During the last few years, several studies have utilized RNA-Seq data to study ASE (Babak et al. 2010) and phenomena such as RNA editing (Ju et al. 2011; Li et al. 2011; Peng et al. 2012) and imprinting (Babak et al. 2008; Wang et al. 2008; Gregg et al. 2010a,b; Wang et al. 2011). More recently, some conclusions from these earlier studies have been shown to result from systematic technical difficulties in the interpretation of RNA-Seq data and from a lack of power (DeVeale et al. 2012; Kleinman and Majewski 2012; Pickrell et al. 2012). Our study emphasizes the importance of biological replicates for analysis of ASE and imprinting. For example, in our study, 25 genes exhibited parent-of-origin imprinting in individual samples, but only two of these were shared among the three biological replicates and confirmed by a separate technology. Similarly, for ASE, 19.5% of the genes exhibited apparent ASE in one sample, but this percentage decreased to 14.6% for those exhibiting ASE in two separate biological replicates.
There are a number of possible explanations for the discrepancies of cis-eQTL identified by RNA-Seq as compared to local-eQTL identified by genetic mapping.
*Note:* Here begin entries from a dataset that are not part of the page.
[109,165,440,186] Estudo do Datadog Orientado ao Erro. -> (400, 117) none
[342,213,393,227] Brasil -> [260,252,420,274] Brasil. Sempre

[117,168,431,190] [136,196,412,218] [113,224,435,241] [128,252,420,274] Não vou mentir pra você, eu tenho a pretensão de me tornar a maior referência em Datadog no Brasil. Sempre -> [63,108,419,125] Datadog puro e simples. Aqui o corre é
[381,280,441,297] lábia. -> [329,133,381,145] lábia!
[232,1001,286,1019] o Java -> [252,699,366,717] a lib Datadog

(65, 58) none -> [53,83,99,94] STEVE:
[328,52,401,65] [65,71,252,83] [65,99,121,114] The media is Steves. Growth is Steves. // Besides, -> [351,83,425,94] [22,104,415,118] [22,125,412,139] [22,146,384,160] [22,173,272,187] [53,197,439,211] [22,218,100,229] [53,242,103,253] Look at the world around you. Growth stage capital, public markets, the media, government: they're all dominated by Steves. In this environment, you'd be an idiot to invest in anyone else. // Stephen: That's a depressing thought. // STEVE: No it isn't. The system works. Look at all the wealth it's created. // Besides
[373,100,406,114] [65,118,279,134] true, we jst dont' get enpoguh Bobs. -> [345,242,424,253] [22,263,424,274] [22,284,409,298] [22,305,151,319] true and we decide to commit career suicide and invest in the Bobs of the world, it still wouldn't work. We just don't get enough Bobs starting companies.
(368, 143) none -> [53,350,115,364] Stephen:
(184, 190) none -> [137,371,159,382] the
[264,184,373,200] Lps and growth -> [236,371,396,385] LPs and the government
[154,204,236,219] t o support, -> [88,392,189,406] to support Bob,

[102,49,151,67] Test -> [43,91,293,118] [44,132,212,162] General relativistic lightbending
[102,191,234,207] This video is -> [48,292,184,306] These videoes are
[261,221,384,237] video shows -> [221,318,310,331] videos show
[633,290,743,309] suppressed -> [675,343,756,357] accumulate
In our comparison, a far larger number of eQTL were identified by linkage (2382 among 15,480 genes analyzed), than by RNA-Seq (284 among 2256 genes analyzed). Notably of the 2382 genes, only 7% could not be analyzed by RNA-Seq because of absence of polymorphism. It is unlikely that the majority of the linkage data represent false positives since, in a previous comparison of two separate linkage studies with the same strains, we found that 76% of local-eQTL with a LOD score of ≥6.0 replicated (van Nas et al. 2010). Many of the local-eQTL identified in the linkage studies exhibited relatively small effect sizes, and a large fraction of these local eQTL may not have been detected in the RNA-Seq studies because of a lack of power due to a limited number of reads. This emphasizes the importance of a large number of reads per sample to detect ASE of small magnitude. On the other hand, numerous local eQTL presented enough read count in RNA-Seq data to be detected (Figure 4A, extreme right). Genetic linkage or genome-wide association analyses that report local eQTL cannot distinguish, among the local eQTL, the cis-eQTL from the trans-eQTL. We observed that the 2212 local eQTL that did not overlap with ASE genes had lower LOD scores than those that overlapped (Figure 4A, right). It is likely that a certain fraction of such eQTL is trans-eQTL, i.e., acting indirectly on the genes being regulated. Several regulatory mechanisms can explain such local trans-eQTL, including autoregulation, indirect regulation by feedback, or regulation by the product of a neighboring gene (Figure 4B). This latter mechanism is all the more likely since a 10-Mb window on either side of the gene was used for determining local-eQTL. A high frequency of such regulatory mechanisms would be consistent with a relatively large number of local trans-eQTL as suggested by our results.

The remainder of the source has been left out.